Gunns’ approval for mill ‘invalid
Matthew Denholm | May 11, 2009
STATE approval for Gunns Tasmanian pulp mill is invalid and wide open to legal challenge, according to an analysis to be published by a leading administrative law expert.
Michael Stokes, University of Tasmania senior law lecturer, told The Australian his detailed analysis revealed an apparent fatal flaw in the mill assessment process.
The flaw was a “time bomb” for the $2 billion bleached eucalypt mill, proposed for the Tamar Valley north of Launceston, providing solid grounds for a legal challenge.
Mr Stokes’s analysis concludes that the assessment of the project by consultants under former premier Paul Lennon’s fast-track process failed to comply with Mr Lennon’s own fast-track legislation.
“These are not just minor, little things; these are big things – it’s quite clear that the assessment done was not mandated by parliament,” Mr Stokes told The Australian.
The Pulp Mill Assessment Act – introduced by the Lennon government to fast-track the mill outside the independent planning process – allows approval for the project if consultants recommend it can proceed.
Under Section 4 of the act, this can only occur after the consultants “undertake an assessment of the project … against the (pulp mill) guidelines”.

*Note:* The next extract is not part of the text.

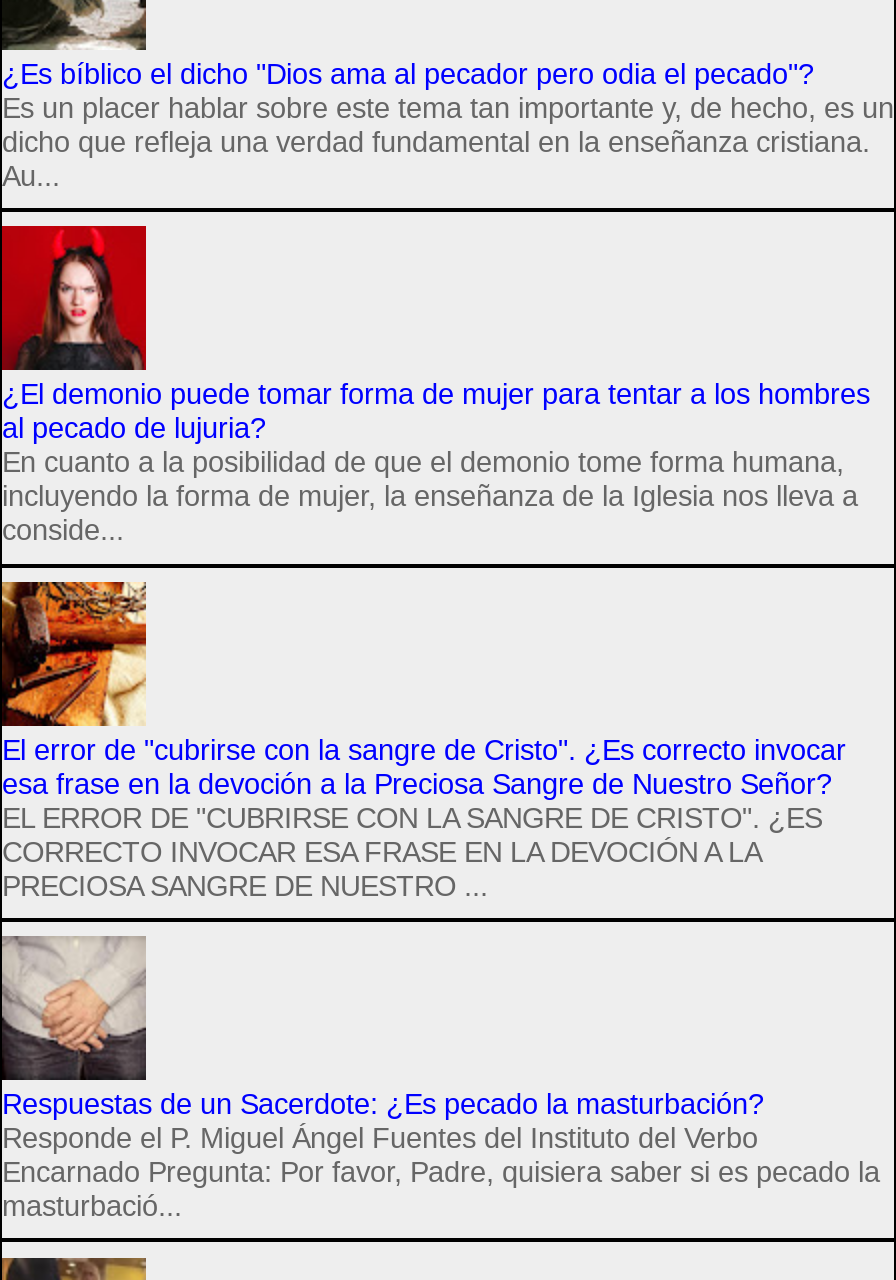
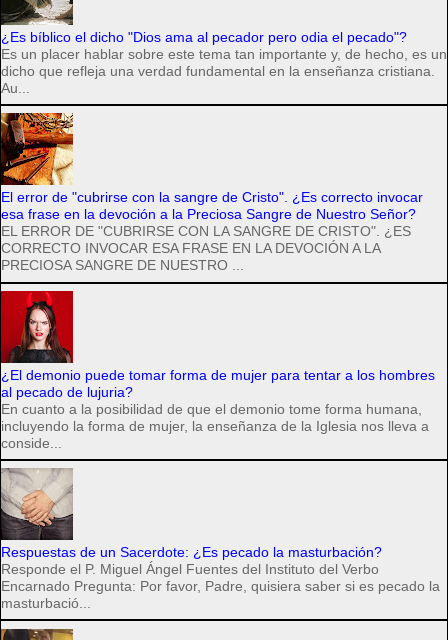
moved down: [image] | ¿El demonio puede tomar forma de mujer para tentar a los hombres | al pecado de lujuria? | En cuanto a la posibilidad de que el demonio tome forma humana, | incluyendo la forma de mujer, la enseñanza de la Iglesia nos lleva a | conside...

moved up: [image] | El error de "cubrirse con la sangre de Cristo". ¿Es correcto invocar | esa frase en la devoción a la Preciosa Sangre de Nuestro Señor? | EL ERROR DE "CUBRIRSE CON LA SANGRE DE CRISTO". ¿ES | CORRECTO INVOCAR ESA FRASE EN LA DEVOCIÓN A LA | PRECIOSA SANGRE DE NUESTRO ...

However, the consultant hired by the Government – Scandinavian firm Sweco Pic – conceded in their assessment report of June 2007 that they did not assess the project against 15 of the mill guidelines.
Sweco Pic said these guidelines related to “permit conditions, monitoring and the operation of the pulp mill”.
“At this stage of the project development, it is not practical to undertake an assessment of these latter requirements,” their report said.
However, Mr Stokes said it was not open to Sweco Pic to restrict the assessment in this way. “These deficiencies are so major that we don’t have an assessment required by the act,” Mr Stokes said.
“Therefore, there was no power (held by Sweco Pic) to recommend the mill go ahead and therefore the permit is not a valid one.”
Without a valid permit, construction of the mill could not begin and Mr Stokes said the problem could not be easily overcome.
A Gunns spokesman rejected Mr Stokes’s legal analysis as “ridiculous” and insisted the company was confident in the legality of the state approval and permit. However, he would not say whether this view was based on a legal opinion. “We’re not going to make any comment (about that),” he said.
It is understood anti-mill groups are aware of the nature of Mr Stokes’s analysis and that it could be used in a new legal challenge to the project.
Section 11 of the act limits the rights of appeal against any approval or assessment “under this act”, but Mr Stokes said this would not prevent court action if the assessment was invalid.
He also believed that as the permit was in part issued under the State Land Use Planning Approvals Act, it might expire two years after issue – late August this year – unless the mill was “substantially commenced” by that time.
There is speculation this is why Gunns may have recently moved equipment to Tasmania.
Gunns does not yet have federal approval to operate the mill, but has been given federal clearance to begin construction. It is yet to announce a joint venture partner or financier.